**Requirement**
Within the entries below, find the portion that opens with the line containing "Standard, Disc springs</div>" and closes with the line containing "<td>1468</td>". Retype that portion exactly and only.

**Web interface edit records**
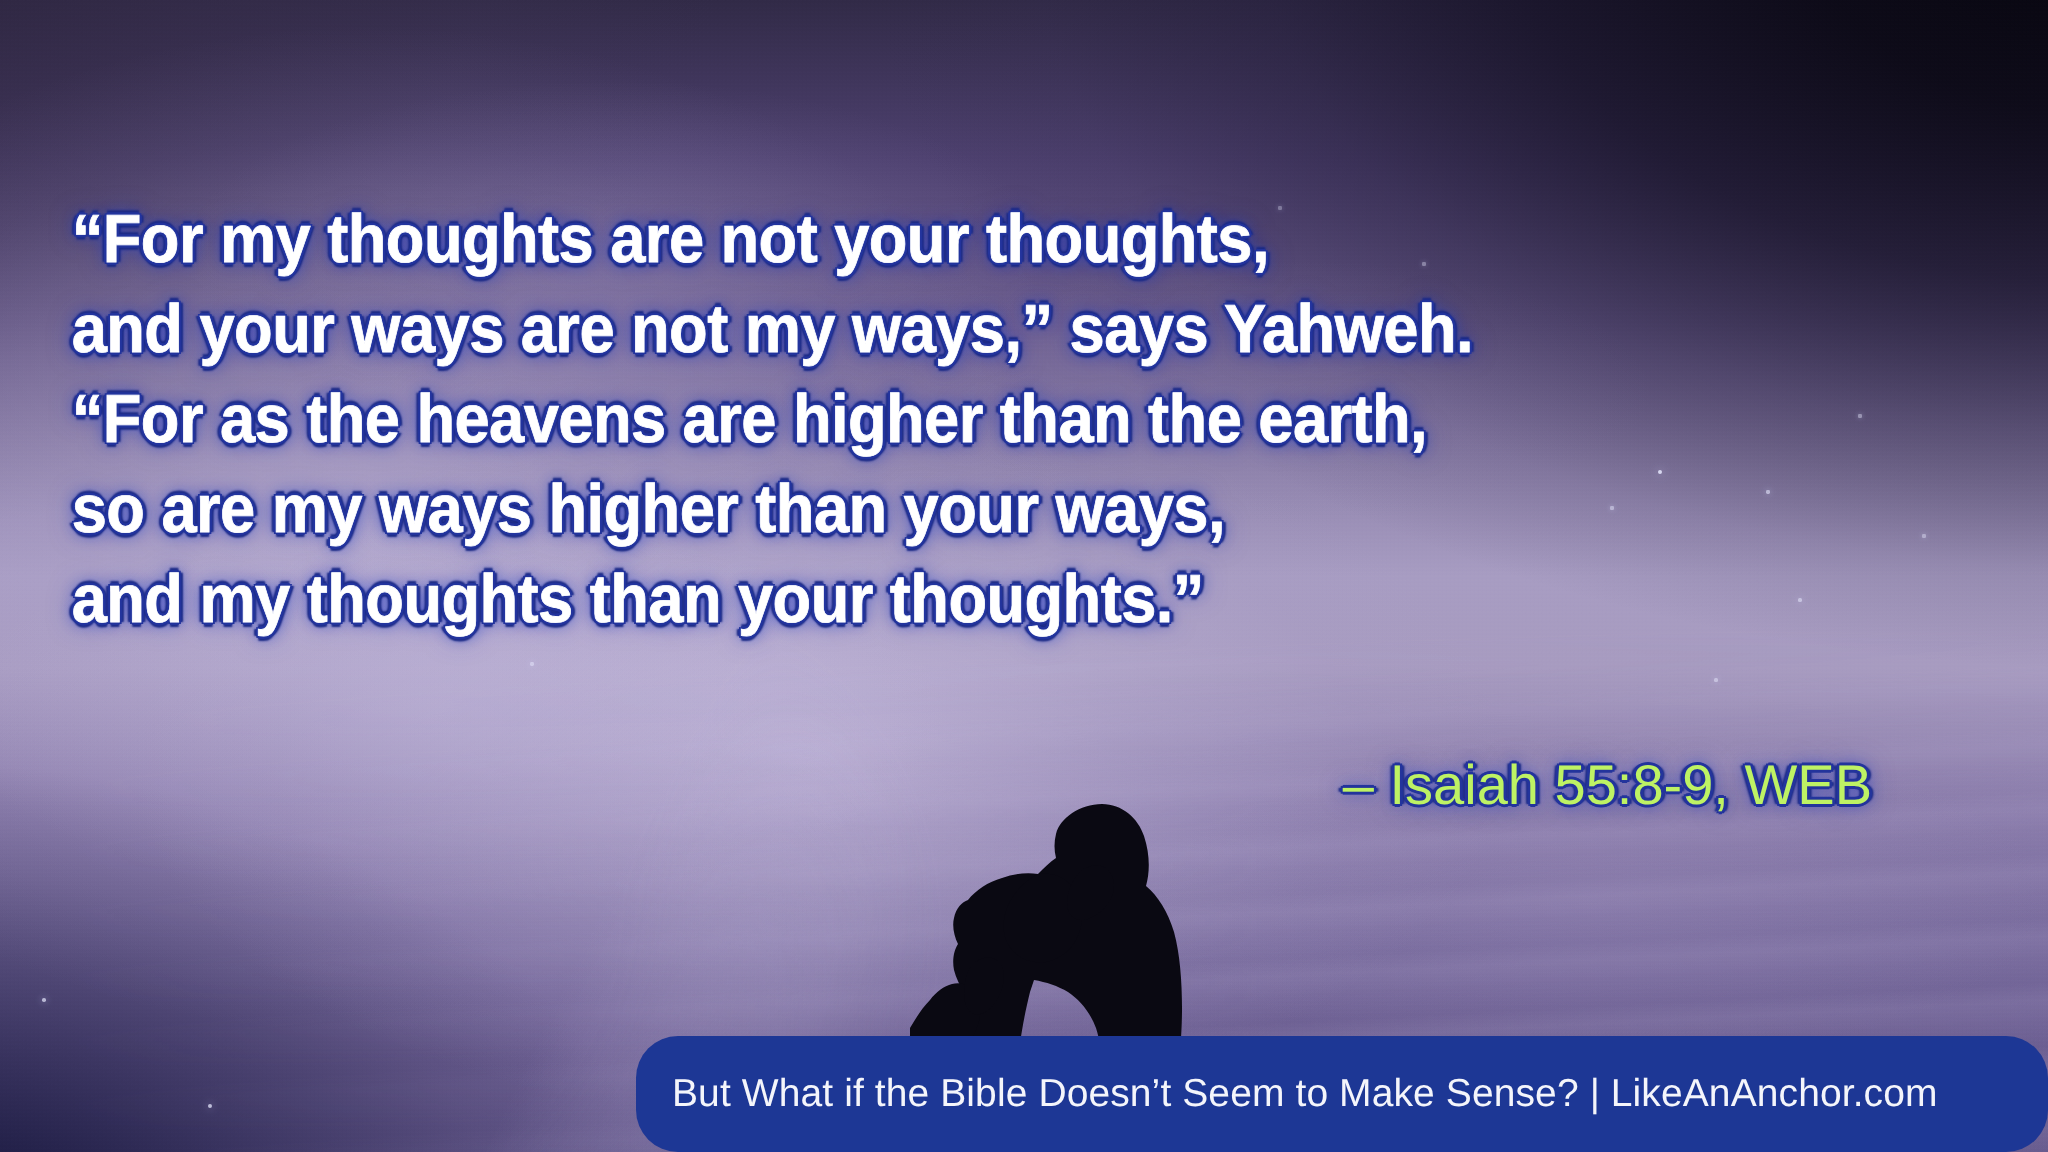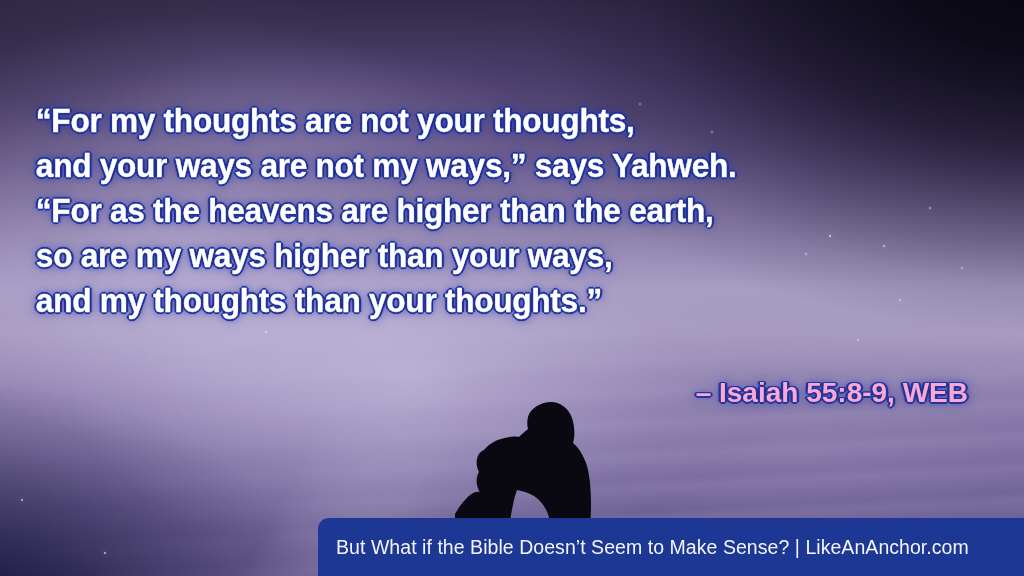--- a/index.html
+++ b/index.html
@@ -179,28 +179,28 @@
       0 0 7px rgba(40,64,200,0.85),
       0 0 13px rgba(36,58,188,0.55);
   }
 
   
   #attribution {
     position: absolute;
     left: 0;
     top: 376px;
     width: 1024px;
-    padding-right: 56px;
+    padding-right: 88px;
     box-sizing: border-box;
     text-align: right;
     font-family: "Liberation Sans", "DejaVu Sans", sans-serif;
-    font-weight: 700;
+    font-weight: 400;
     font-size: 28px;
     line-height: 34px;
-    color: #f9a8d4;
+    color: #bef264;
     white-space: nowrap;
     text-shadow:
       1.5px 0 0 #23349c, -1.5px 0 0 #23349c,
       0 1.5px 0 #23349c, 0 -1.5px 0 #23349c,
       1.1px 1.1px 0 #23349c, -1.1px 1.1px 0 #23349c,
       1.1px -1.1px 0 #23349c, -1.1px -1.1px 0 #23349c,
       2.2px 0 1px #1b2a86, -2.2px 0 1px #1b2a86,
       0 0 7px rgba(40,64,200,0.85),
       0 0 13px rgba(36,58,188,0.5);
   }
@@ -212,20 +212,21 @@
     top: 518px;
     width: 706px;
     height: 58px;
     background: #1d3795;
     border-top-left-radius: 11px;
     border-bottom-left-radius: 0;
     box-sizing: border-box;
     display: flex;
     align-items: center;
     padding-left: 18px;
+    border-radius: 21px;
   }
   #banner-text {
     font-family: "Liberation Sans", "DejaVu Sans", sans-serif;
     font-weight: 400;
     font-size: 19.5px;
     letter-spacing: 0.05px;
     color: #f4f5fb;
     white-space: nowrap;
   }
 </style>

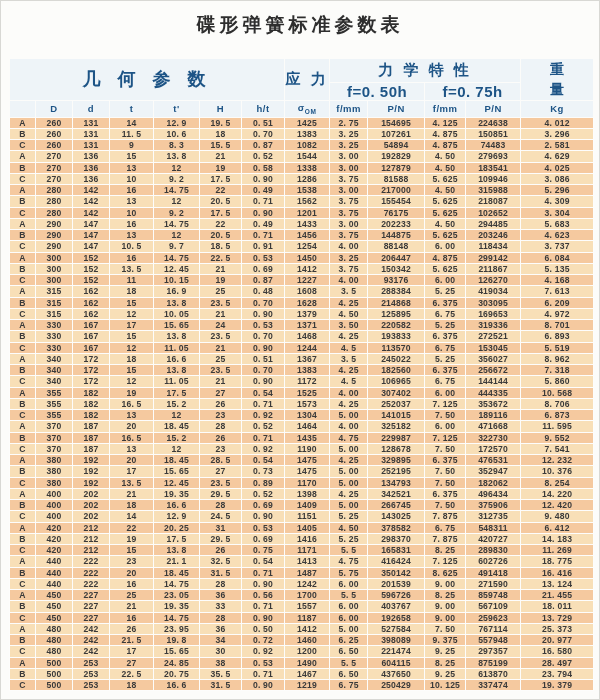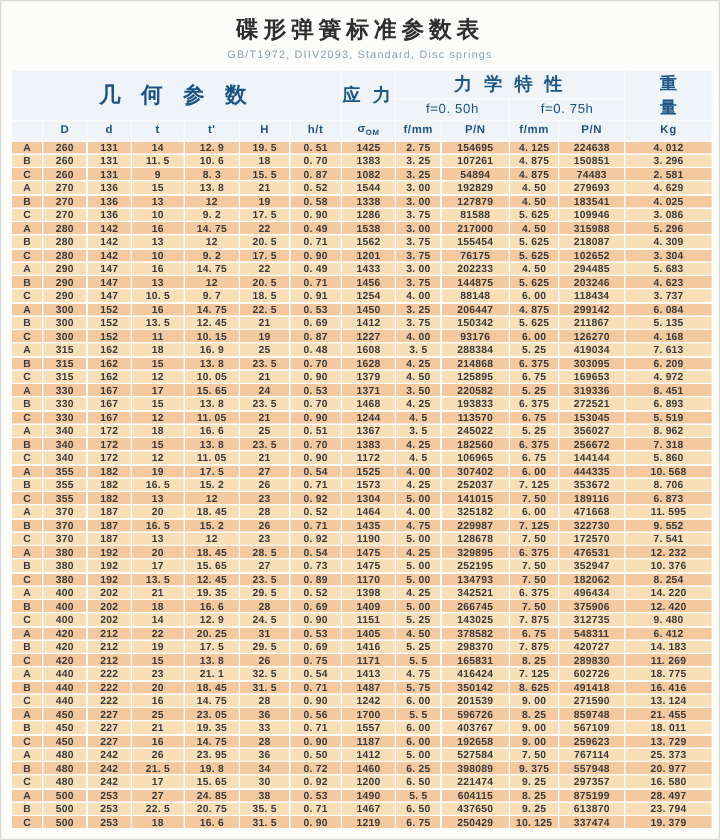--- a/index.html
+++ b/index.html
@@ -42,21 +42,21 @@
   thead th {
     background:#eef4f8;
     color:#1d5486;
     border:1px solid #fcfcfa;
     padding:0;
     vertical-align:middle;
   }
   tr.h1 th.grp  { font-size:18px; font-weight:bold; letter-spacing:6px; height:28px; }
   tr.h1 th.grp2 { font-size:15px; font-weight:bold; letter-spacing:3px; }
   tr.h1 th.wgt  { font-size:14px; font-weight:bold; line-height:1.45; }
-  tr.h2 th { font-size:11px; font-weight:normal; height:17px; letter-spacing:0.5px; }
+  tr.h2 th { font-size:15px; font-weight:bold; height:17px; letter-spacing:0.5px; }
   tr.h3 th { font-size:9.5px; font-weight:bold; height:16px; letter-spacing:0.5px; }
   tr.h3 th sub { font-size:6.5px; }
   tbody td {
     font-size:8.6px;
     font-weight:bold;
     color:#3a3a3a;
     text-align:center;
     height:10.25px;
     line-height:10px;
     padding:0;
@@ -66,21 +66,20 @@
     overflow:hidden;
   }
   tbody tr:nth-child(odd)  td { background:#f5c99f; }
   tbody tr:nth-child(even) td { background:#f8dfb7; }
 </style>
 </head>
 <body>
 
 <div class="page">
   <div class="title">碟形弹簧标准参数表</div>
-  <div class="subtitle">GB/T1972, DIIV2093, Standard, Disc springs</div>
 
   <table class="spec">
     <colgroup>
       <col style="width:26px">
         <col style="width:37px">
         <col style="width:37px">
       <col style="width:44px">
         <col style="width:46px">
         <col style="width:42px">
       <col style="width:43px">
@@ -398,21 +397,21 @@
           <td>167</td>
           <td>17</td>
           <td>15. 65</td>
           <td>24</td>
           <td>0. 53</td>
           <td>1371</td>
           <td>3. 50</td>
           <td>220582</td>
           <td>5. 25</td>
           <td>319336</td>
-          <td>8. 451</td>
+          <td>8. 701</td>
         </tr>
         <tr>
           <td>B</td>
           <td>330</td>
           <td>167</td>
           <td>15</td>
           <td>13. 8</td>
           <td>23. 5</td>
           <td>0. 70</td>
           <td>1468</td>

...

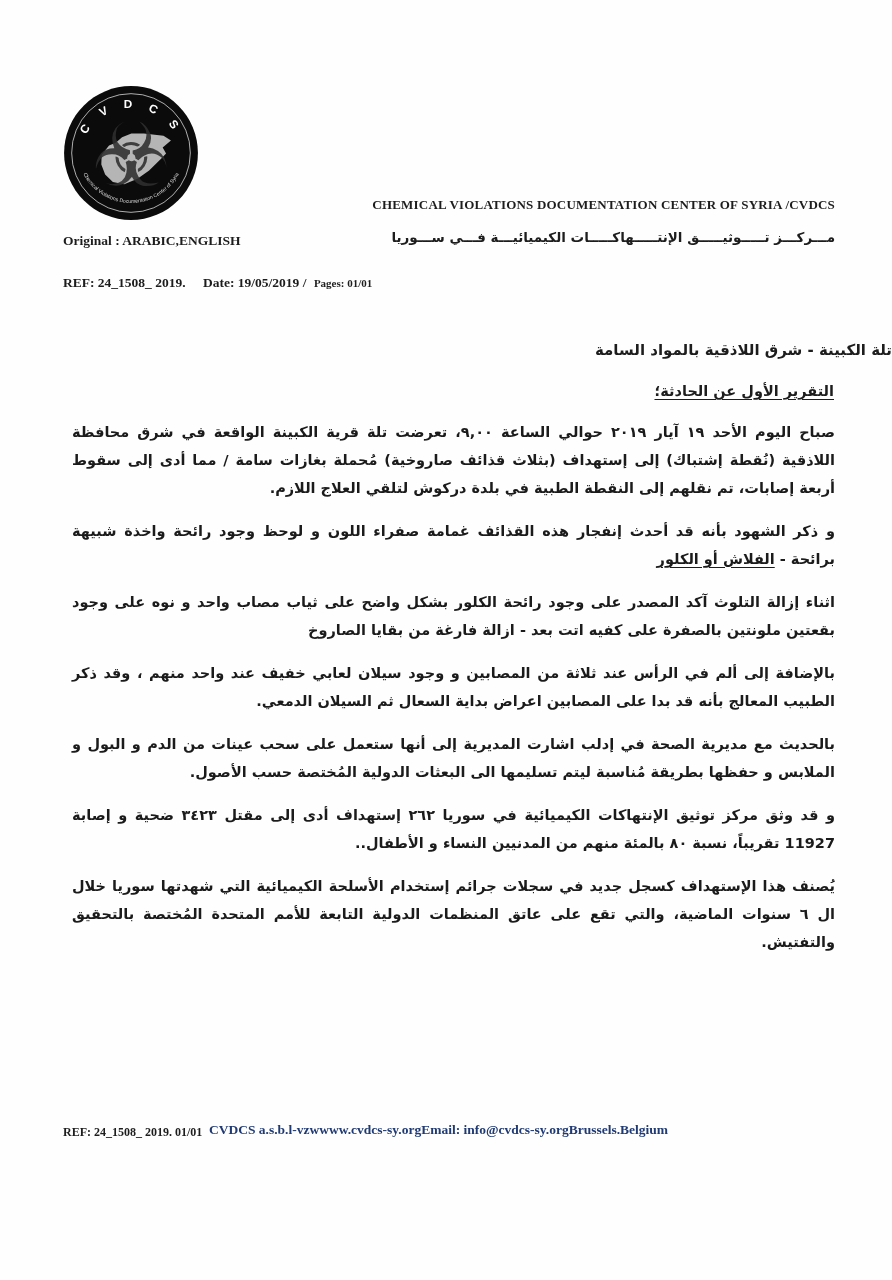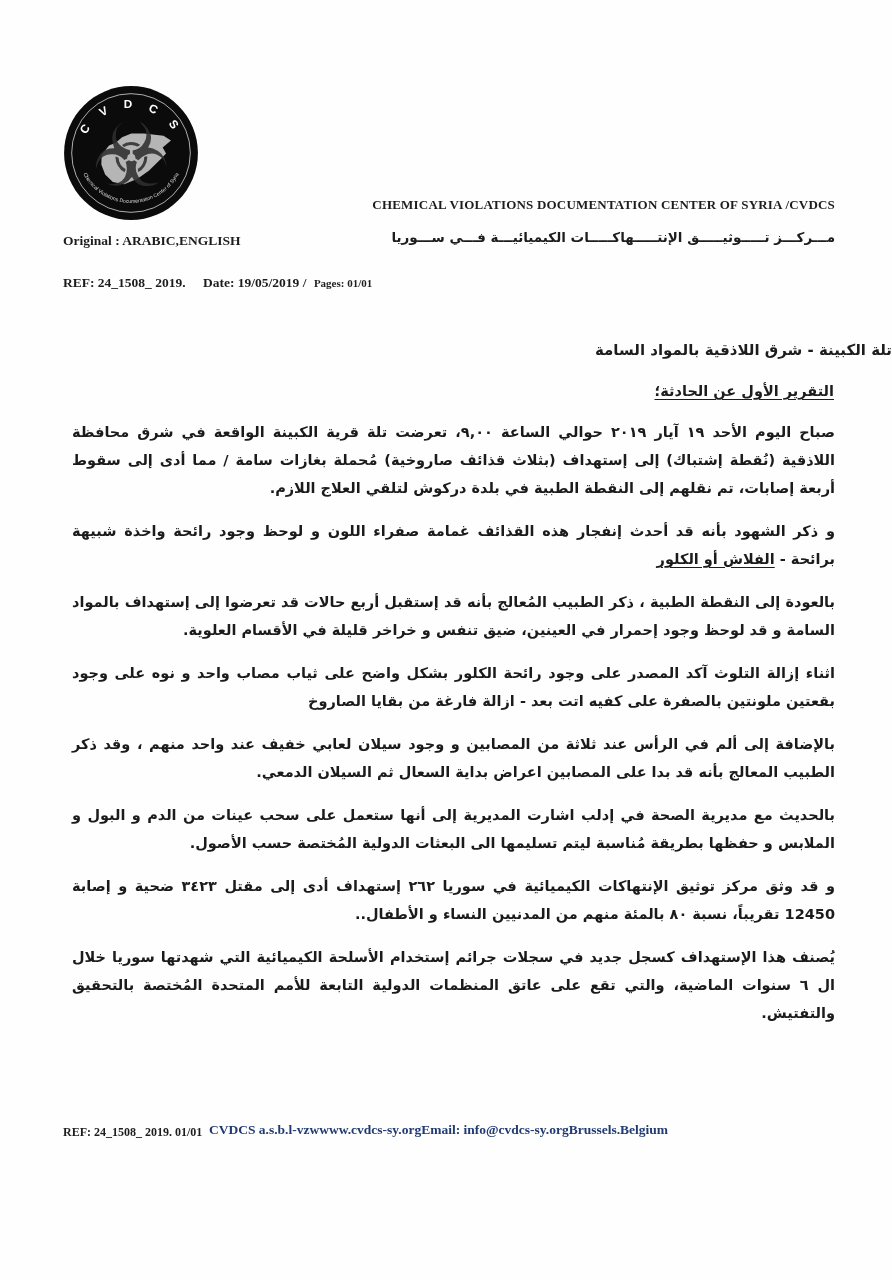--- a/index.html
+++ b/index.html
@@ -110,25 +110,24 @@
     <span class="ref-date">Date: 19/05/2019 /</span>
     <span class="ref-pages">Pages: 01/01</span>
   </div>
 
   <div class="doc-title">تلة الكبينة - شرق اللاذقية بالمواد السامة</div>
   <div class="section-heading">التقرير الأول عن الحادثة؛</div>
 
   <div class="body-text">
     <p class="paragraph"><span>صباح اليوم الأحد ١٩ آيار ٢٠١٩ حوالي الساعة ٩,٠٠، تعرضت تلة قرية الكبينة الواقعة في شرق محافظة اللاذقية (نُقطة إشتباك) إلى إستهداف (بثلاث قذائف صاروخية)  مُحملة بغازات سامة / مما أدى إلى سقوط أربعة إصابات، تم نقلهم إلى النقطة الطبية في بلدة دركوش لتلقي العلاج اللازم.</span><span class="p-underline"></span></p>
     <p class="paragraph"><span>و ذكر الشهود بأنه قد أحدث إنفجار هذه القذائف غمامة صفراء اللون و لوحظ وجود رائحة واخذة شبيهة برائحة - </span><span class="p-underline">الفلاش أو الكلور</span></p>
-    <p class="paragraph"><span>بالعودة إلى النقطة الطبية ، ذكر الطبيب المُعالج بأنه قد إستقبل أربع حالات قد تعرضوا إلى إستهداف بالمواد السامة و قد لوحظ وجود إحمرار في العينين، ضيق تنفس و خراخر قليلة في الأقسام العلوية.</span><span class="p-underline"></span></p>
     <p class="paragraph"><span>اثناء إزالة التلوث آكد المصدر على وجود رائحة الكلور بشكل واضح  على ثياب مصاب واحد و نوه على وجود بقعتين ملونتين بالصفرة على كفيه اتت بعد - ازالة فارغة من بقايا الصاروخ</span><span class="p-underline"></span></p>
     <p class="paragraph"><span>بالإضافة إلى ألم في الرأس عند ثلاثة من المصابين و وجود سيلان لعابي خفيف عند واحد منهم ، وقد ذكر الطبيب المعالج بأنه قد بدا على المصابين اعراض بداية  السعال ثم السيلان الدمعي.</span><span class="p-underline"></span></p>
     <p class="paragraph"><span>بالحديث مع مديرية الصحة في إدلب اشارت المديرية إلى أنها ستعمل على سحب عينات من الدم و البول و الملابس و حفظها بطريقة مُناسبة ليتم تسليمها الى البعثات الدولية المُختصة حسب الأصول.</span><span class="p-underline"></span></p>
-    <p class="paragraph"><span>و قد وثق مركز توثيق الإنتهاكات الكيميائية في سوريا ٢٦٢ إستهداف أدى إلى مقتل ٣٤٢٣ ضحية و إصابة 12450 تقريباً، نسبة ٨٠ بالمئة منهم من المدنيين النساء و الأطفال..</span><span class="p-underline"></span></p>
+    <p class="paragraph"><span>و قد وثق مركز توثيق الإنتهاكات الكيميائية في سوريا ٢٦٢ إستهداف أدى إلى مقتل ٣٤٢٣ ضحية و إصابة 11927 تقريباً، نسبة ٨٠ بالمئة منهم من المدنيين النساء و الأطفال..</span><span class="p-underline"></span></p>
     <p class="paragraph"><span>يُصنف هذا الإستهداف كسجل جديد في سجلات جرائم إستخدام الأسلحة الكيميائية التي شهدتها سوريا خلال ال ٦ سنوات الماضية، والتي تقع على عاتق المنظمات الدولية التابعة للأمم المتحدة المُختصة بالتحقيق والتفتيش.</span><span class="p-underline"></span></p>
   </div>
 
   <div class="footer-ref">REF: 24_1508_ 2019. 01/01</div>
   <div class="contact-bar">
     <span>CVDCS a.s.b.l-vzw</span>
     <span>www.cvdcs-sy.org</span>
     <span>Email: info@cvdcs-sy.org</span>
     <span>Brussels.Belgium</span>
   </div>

**Response to this task**
-  <div class="subtitle">GB/T1972, DIIV2093, Standard, Disc springs</div>
 
   <table class="spec">
     <colgroup>
       <col style="width:26px">
         <col style="width:37px">
         <col style="width:37px">
       <col style="width:44px">
         <col style="width:46px">
         <col style="width:42px">
       <col style="width:43px">
@@ -398,21 +397,21 @@
           <td>167</td>
           <td>17</td>
           <td>15. 65</td>
           <td>24</td>
           <td>0. 53</td>
           <td>1371</td>
           <td>3. 50</td>
           <td>220582</td>
           <td>5. 25</td>
           <td>319336</td>
-          <td>8. 451</td>
+          <td>8. 701</td>
         </tr>
         <tr>
           <td>B</td>
           <td>330</td>
           <td>167</td>
           <td>15</td>
           <td>13. 8</td>
           <td>23. 5</td>
           <td>0. 70</td>
           <td>1468</td>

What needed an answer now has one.